R. Aha the son of R. Ika said to R. Ashi: Whence could Raba prove this point?5  It could hardly be from the earlier clause, for were the witnesses of the middle set6  those who were confuted?7  For indeed were they not proved zomemim; their statements would have remained the decisive evidence8  as the case would have been decided according to their allegations, on the principle that in the total of two hundred9  the sum of a hundred10  is included. Does it not then clearly follow that it was the first set of witnesses11  who were thus confuted7  whereas the middle set of witnesses were not confuted at all?12  — He replied: Raba maintained that as the earlier clause dealt with three sets [of witnesses giving evidence] the later clause similarly presented the law in a case where three sets [gave evidence], and tried thus to prove his point from the later clause. [For this clause would thus have dealt with a case] where e.g., a set of two witnesses had appeared and alleged that the master first knocked out his [slave's] tooth and then put out his eye, and after the verdict was given in accordance with their testimony a set of other witnesses arrived and stated that the first put out his [slave's] eye and then his tooth, thus contradicting the witnesses of the first set, and as these [latter] were also proved zomemim they would have to pay the value of the slave's eye13  to the master. Now if you assume that a confutation is not considered a first step in a subsequent proof of an alibi, why should they have to pay anything14  after they had already been confuted? Does this therefore not prove that a confutation does constitute a first step in a subsequent proof of an alibi? And Abaye? — He might have rejoined: I grant you that the earlier clause cannot be explained save on the assumption that there were three sets, for it was stated there 'as indeed the master also says',15  but so far as the later clause is concerned, what need have I for three sets, since the statement 'as indeed the slave also says'16  is perfectly natural as the slave would surely say anything, being satisfied at the prospect of going free?17

R. Zera demurred [to the general implication]:18  Why not say that when the master puts out his [slave's] eye

To Part b

Original footnotes renumbered.
  1. Whom they wanted without proper ground to set free.

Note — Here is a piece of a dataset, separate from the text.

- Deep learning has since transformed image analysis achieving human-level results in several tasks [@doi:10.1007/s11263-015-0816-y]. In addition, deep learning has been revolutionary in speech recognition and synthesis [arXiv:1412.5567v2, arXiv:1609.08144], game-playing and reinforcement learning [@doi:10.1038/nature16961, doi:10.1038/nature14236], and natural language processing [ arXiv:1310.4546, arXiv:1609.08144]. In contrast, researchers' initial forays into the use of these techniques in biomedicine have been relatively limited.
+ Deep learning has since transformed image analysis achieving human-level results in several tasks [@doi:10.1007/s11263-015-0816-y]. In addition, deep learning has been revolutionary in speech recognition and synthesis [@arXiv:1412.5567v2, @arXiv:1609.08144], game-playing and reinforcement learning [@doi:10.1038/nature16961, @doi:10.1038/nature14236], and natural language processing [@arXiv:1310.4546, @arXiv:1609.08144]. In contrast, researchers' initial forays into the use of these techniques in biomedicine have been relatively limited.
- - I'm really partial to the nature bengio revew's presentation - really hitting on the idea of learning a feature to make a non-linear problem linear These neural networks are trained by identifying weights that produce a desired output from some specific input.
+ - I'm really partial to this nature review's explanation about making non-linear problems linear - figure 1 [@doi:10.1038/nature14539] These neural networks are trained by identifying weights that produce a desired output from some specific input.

  2. I.e., while the former stated that the master first knocked out his slave's tooth and then put out his eye the second set testified that he first put out the slave's eye and then knocked out his tooth.
  3. And it was they who conspired to allege liability against him; cf. Rashi and Tosaf. a.l. and Mak. 5a.

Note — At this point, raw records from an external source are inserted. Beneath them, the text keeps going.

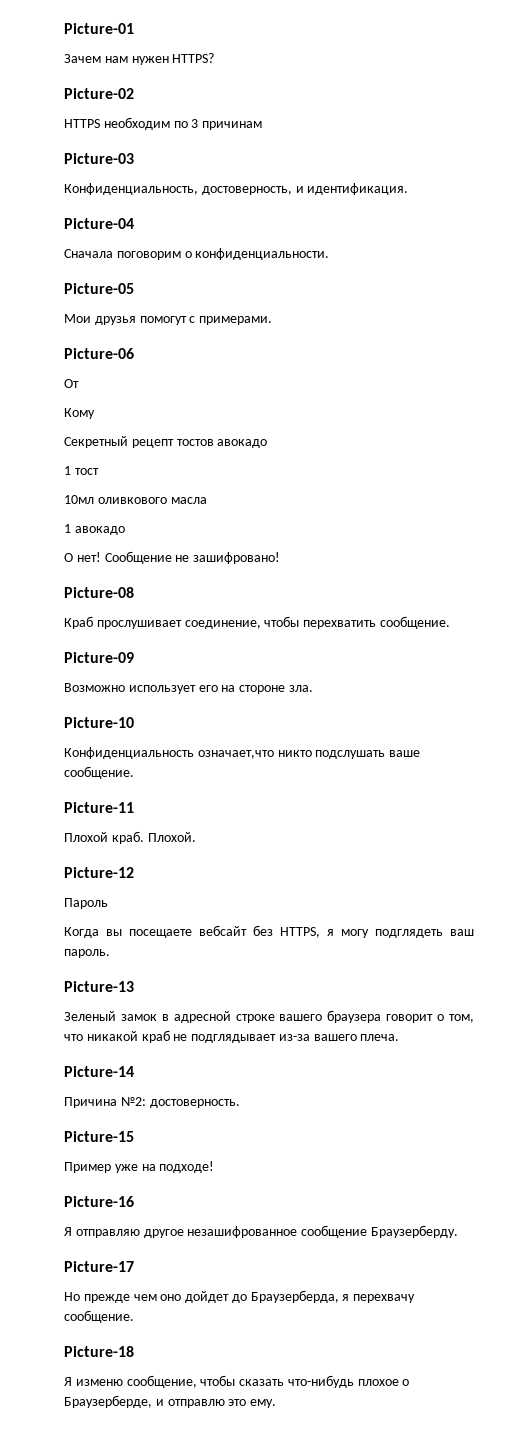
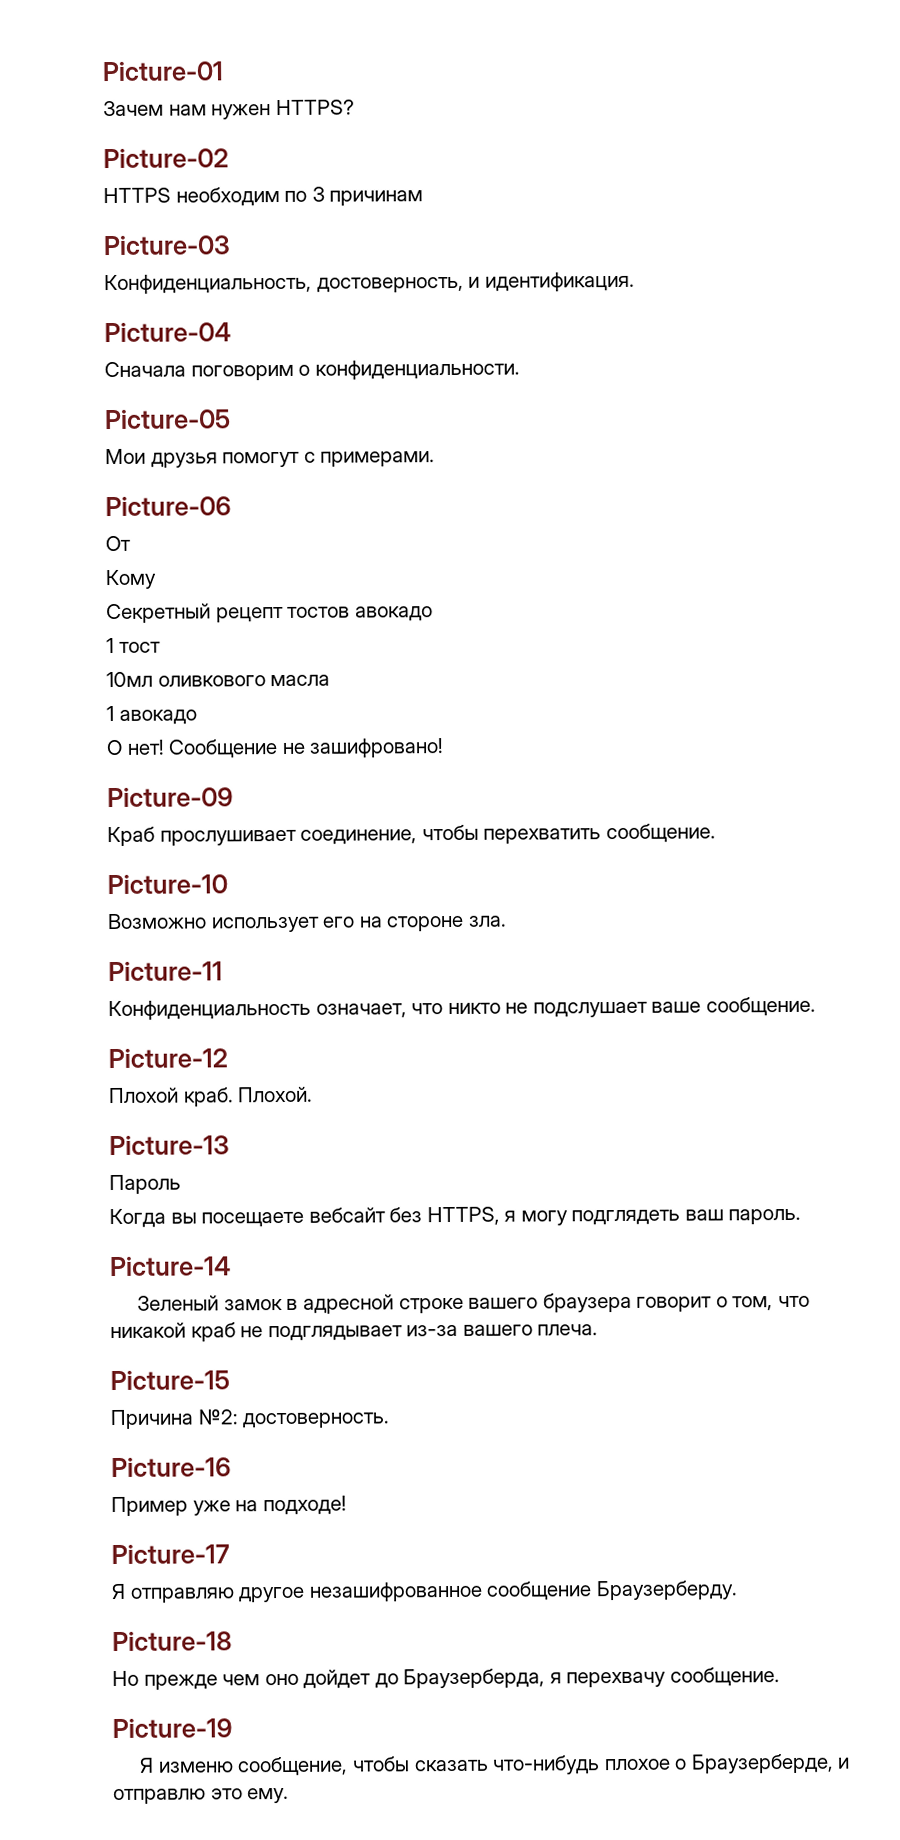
- Picture-08
+ Picture-09
- Picture-09
+ Picture-10
- Picture-10
+ Picture-11
- Конфиденциальность означает,что никто подслушать ваше сообщение.
+ Конфиденциальность означает, что никто не подслушает ваше сообщение.
- Picture-11
+ Picture-12
- Picture-12
+ Picture-13
- Picture-13
+ Picture-14
- Picture-14
+ Picture-15
- Picture-15
+ Picture-16
- Picture-16
+ Picture-17
- Picture-17
+ Picture-18
- Picture-18
+ Picture-19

  4. And he was ordered to let the slave go free on the strength of some testimony by earlier witnesses, without any direction as to any payment to be made to the slave who now seeks to recover from the master compensation for the eye or tooth.
  5. Even according to his interpretation that three sets of witnesses took part in the controversy.
  6. Stating that the master first put out the eye of his slave and then knocked out his tooth.
  7. I.e., the effect of their evidence invalidated.
  8. Against the earlier set testifying that the master first knocked out his slave's tooth and then put out his eye.
  9. I.e., e.g. the value of the eye, testified by the first.
  10. I.e., the value of the tooth, testified by the middle set.
  11. Stating that the master first knocked out his slave's tooth and then put out his eye.
  12. [And this clause can thus afford no proof to Raba's ruling.]
  13. I.e., the difference between the value of the eye and that of the tooth.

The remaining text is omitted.